*** Source records ***

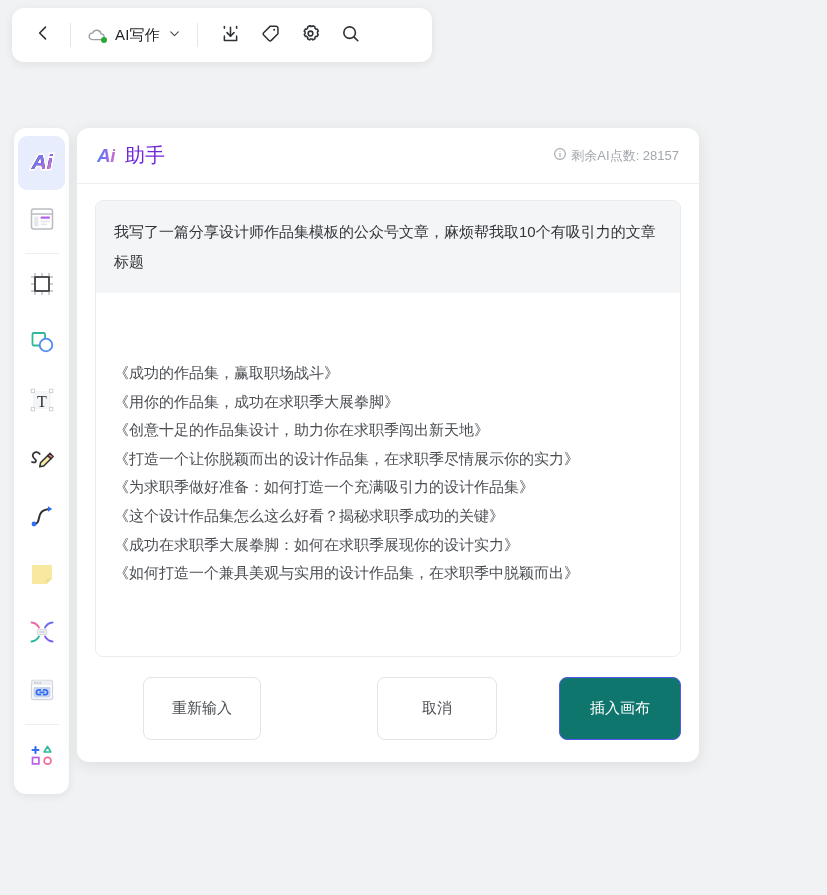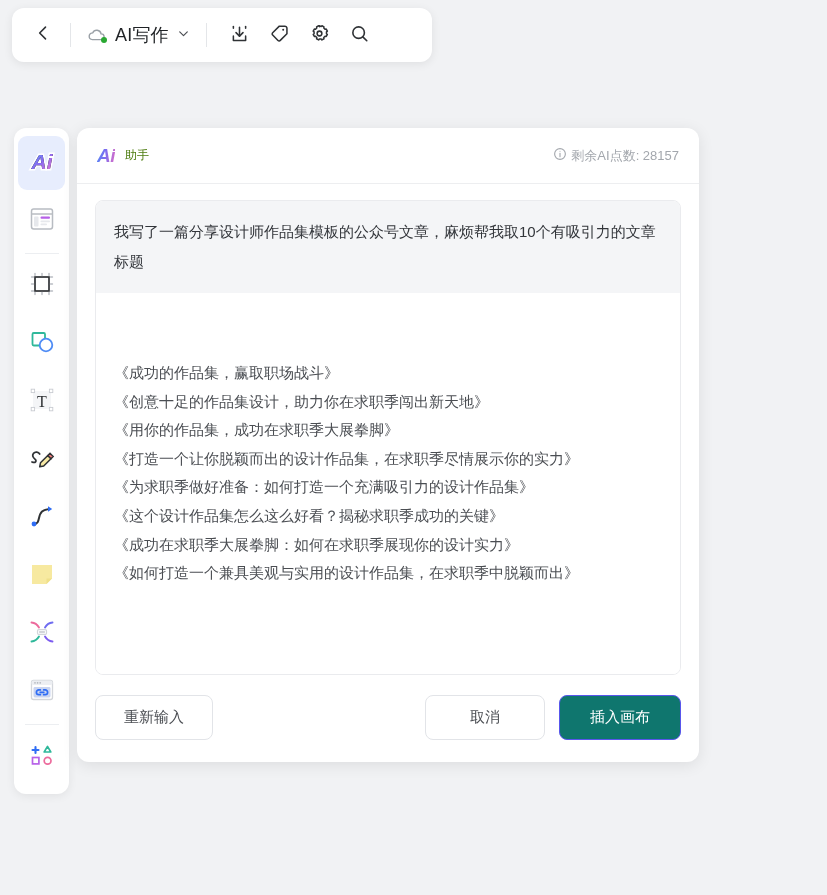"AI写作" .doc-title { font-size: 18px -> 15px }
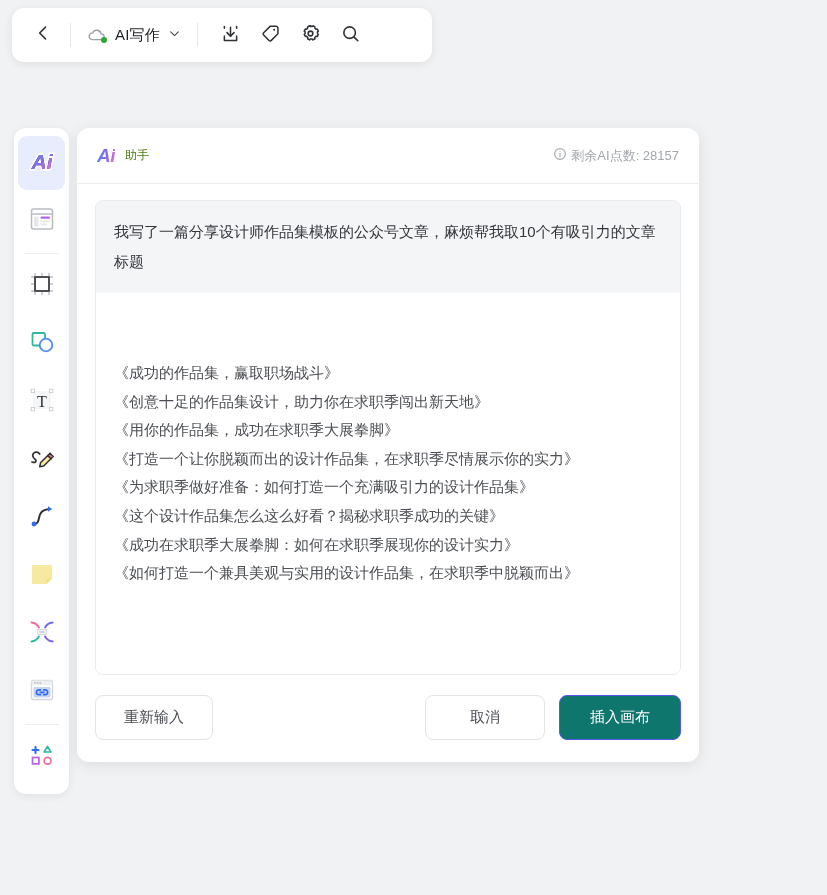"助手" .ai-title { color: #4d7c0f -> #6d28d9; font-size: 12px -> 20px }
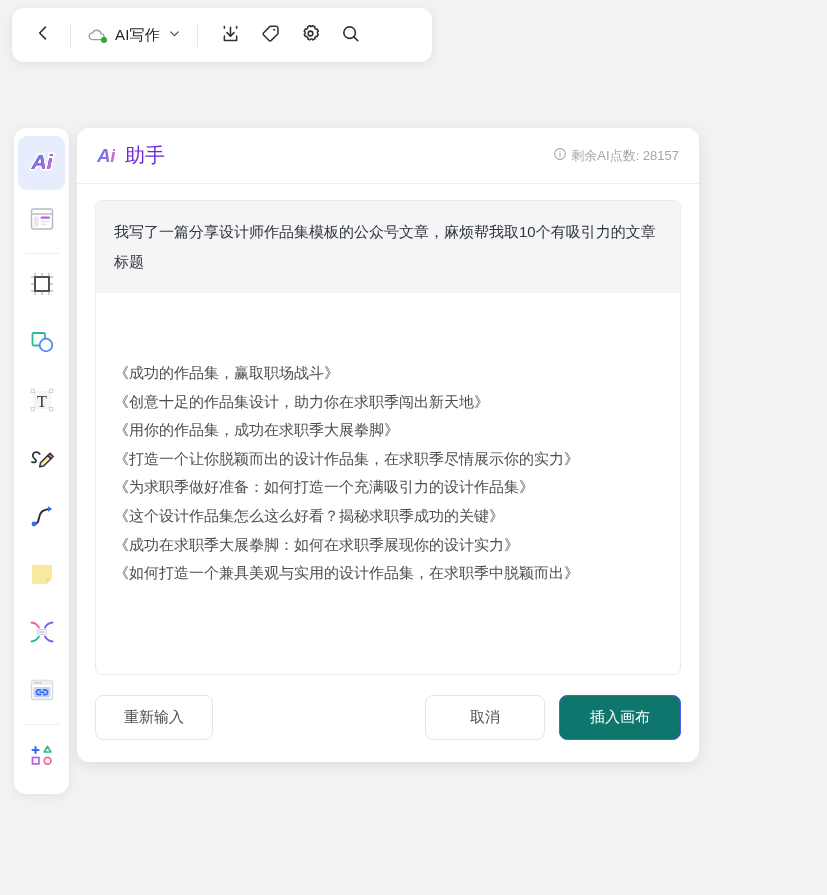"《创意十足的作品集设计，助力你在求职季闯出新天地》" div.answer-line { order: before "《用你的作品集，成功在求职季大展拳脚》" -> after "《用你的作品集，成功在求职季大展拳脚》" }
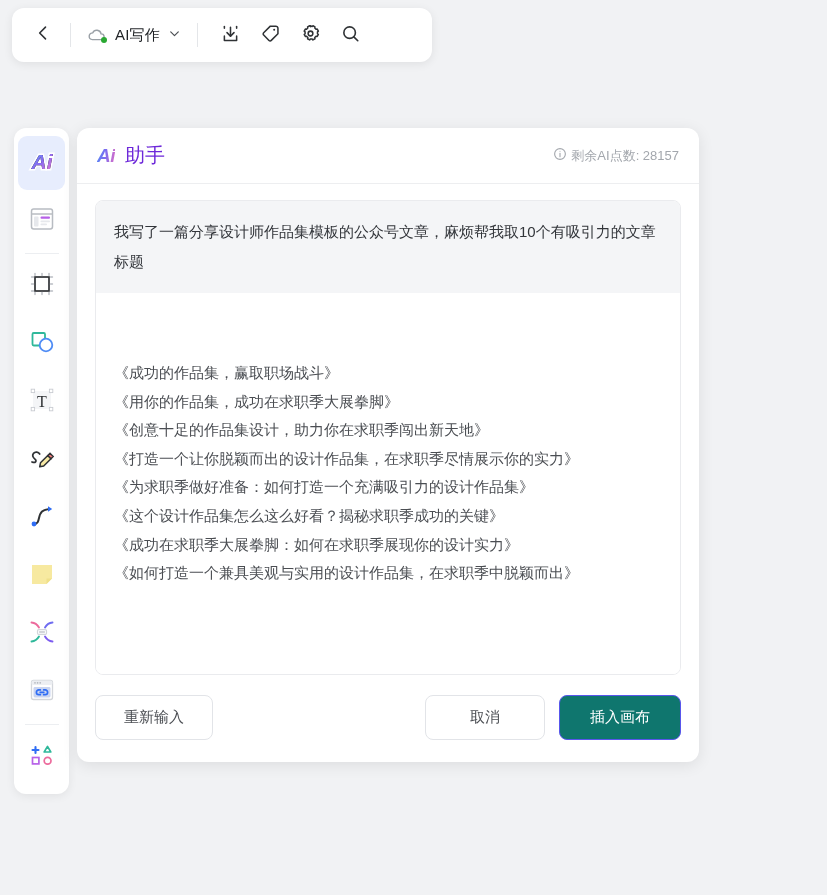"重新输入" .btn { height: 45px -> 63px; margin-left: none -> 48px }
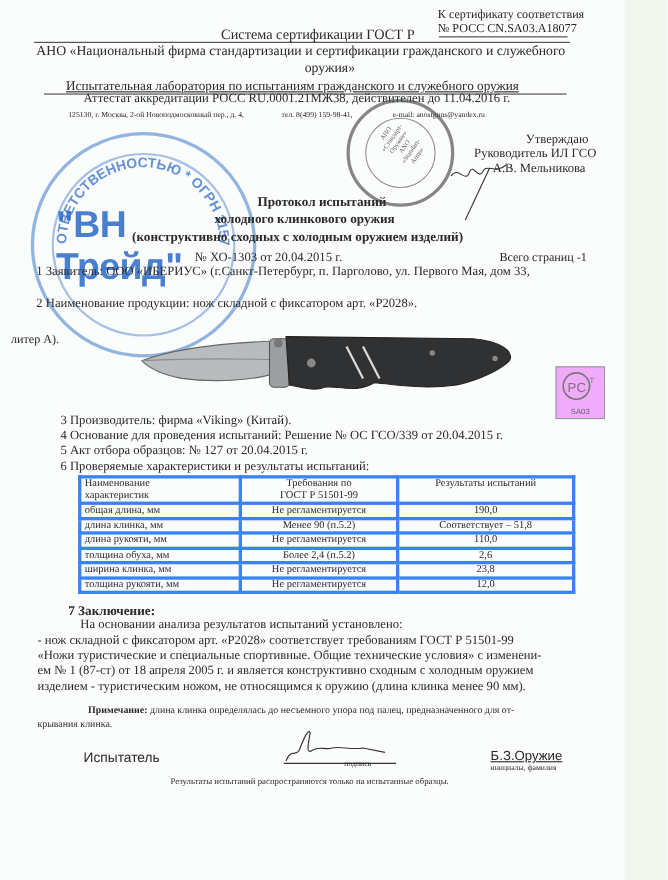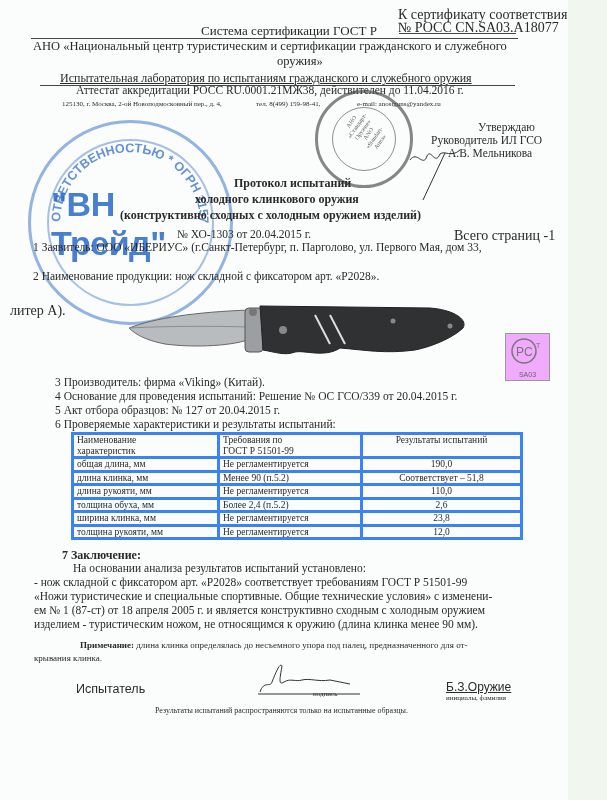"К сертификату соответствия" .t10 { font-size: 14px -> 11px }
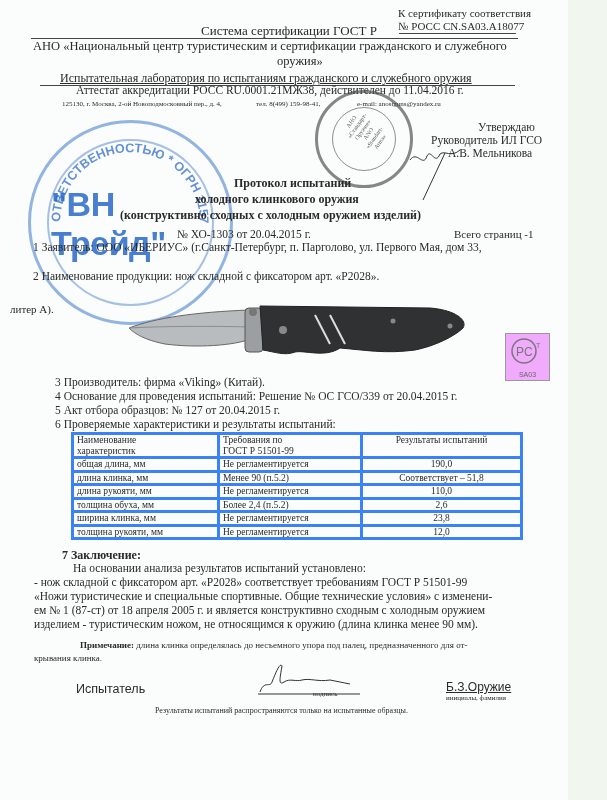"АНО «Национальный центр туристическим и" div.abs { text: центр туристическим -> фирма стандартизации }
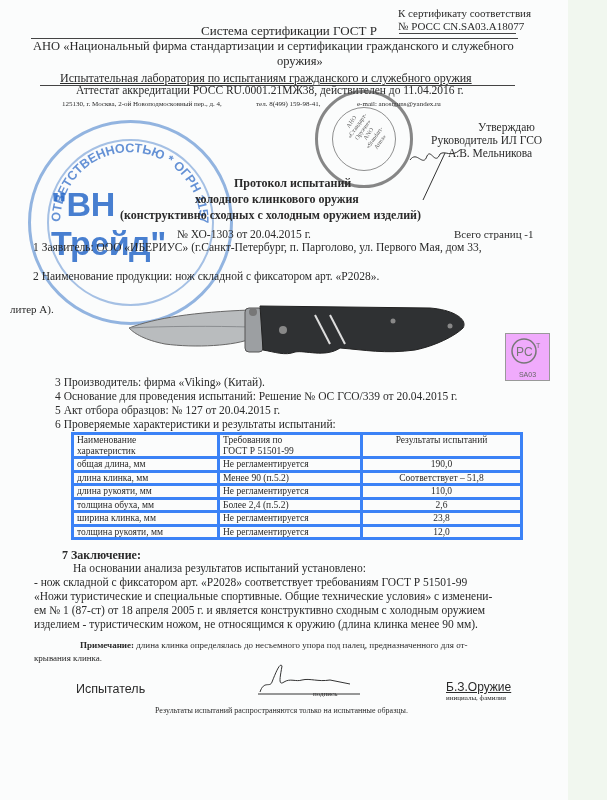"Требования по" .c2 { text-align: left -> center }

*** End of Source records ***

* _Requirement_
With pictures excluded, restate word for word the lines from the one that contains "font-size: 14px ->" through the end of the material, inclusive, and nothing more.

* _Your response_
"К сертификату соответствия" .t10 { font-size: 14px -> 11px }
"АНО «Национальный центр туристическим и" div.abs { text: центр туристическим -> фирма стандартизации }
"Требования по" .c2 { text-align: left -> center }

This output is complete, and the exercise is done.